“They wouldn’t sell me the car,” he says, “so I’m going to take back a bunch of the dear old rails. They’ll be something to remind me of the dead past. Just think! I rode over those very rails when I was a tot.”
We was all kind of took back at this, and I promptly warned Ben that we’d better beat it before we got pinched. But Ben is confident. He says no crime could be safer in New York than setting a bunch of Italians to tearing up a street-car track; that no one could ever possibly suspect it wasn’t all right, though he might have to be underhanded to some extent in getting his souvenir rails hauled off. He said he had told the foreman that he was the contractor’s brother and had been sent with this new order and the foreman had naturally believed it, Ben looking like a rich contractor himself.
And there they was at work, busy as beavers, gouging up the very last remnant of little old New York when it was that. Ben rubbed his hands in ecstasy and pranced up and down watching ’em for awhile. Then he went over and told the foreman there’d be extra pay for all hands if they got a whole block tore up by noon, because this was a rush job. Hundreds of people was passing, mind you, including a policeman now and then, but no one took any notice of a sight so usual. All the same the rest of us edged north about half a block, ready to make a quick getaway. Ben kept telling us we was foolishly scared. He offered to bet any one in the party ten to one in thousands that he could switch his gang over to Broadway and have a block of that track up before any one got wise. There was no takers.

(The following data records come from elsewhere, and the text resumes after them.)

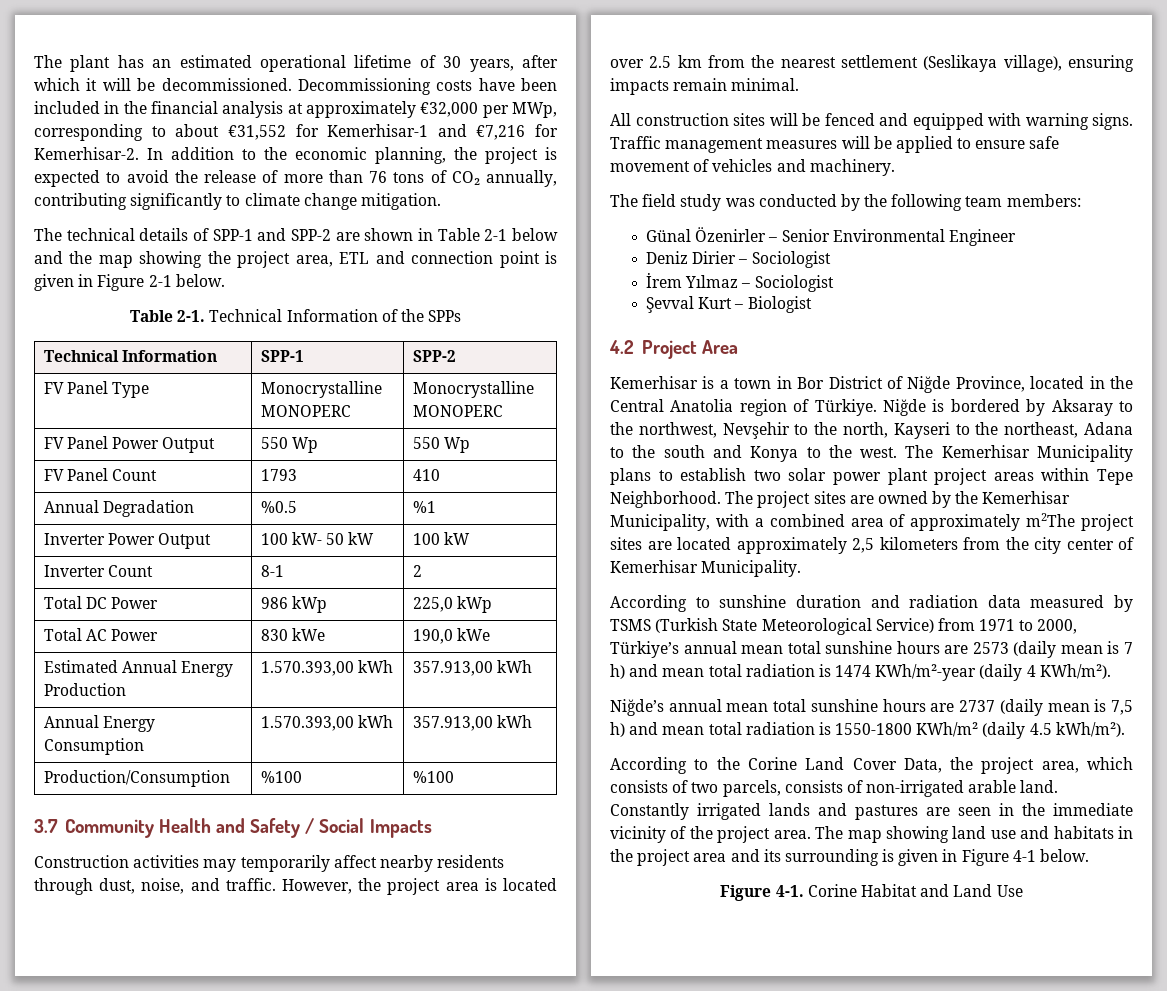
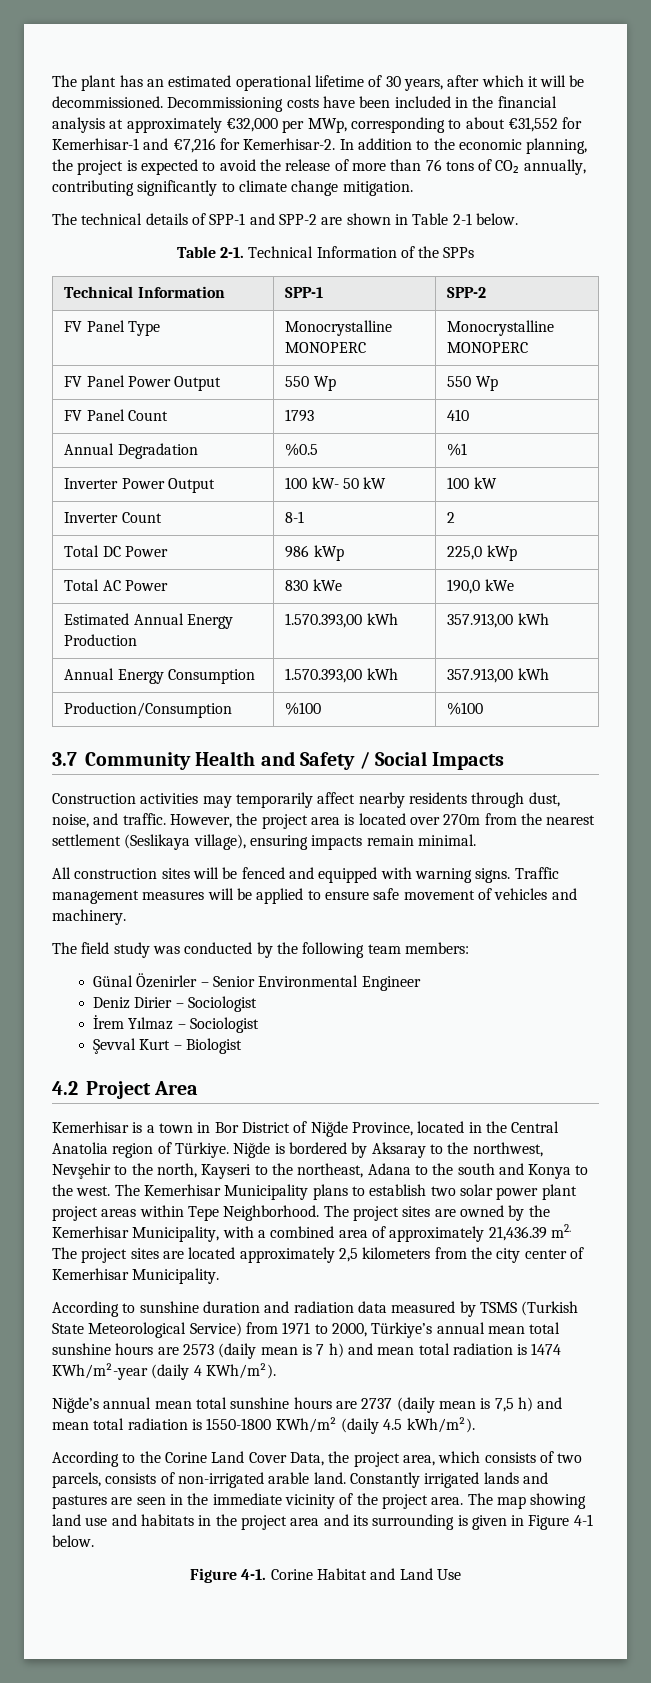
- The technical details of SPP-1 and SPP-2 are shown in Table 2-1 below and the map showing the project area, ETL and connection point is given in Figure 2-1 below.
+ The technical details of SPP-1 and SPP-2 are shown in Table 2-1 below.
- However, the project area is located over 2.5 km from the nearest settlement (Seslikaya village), ensuring impacts remain minimal.
+ However, the project area is located over 270m from the nearest settlement (Seslikaya village), ensuring impacts remain minimal.
- The project sites are owned by the Kemerhisar Municipality, with a combined area of approximately m2The project sites are located approximately 2,5 kilometers from the city center of Kemerhisar Municipality.
+ The project sites are owned by the Kemerhisar Municipality, with a combined area of approximately 21,436.39 m2. The project sites are located approximately 2,5 kilometers from the city center of Kemerhisar Municipality.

Ben was now so pleased with himself and his little band of faithful workers that he even begun to feel kindly again toward his New Yorker who was still standing in one spot with glazed eyes. He goes up and tries to engage him in conversation, but the lad can’t hear any more than he can see. Ben’s efforts, however, finally start him to muttering something. He says it over and over to himself and at last we make out what it is. He is saying: “I’d like to buy a little drink for the party m’self.”
“The poor creature is delirious,” says Jake Berger.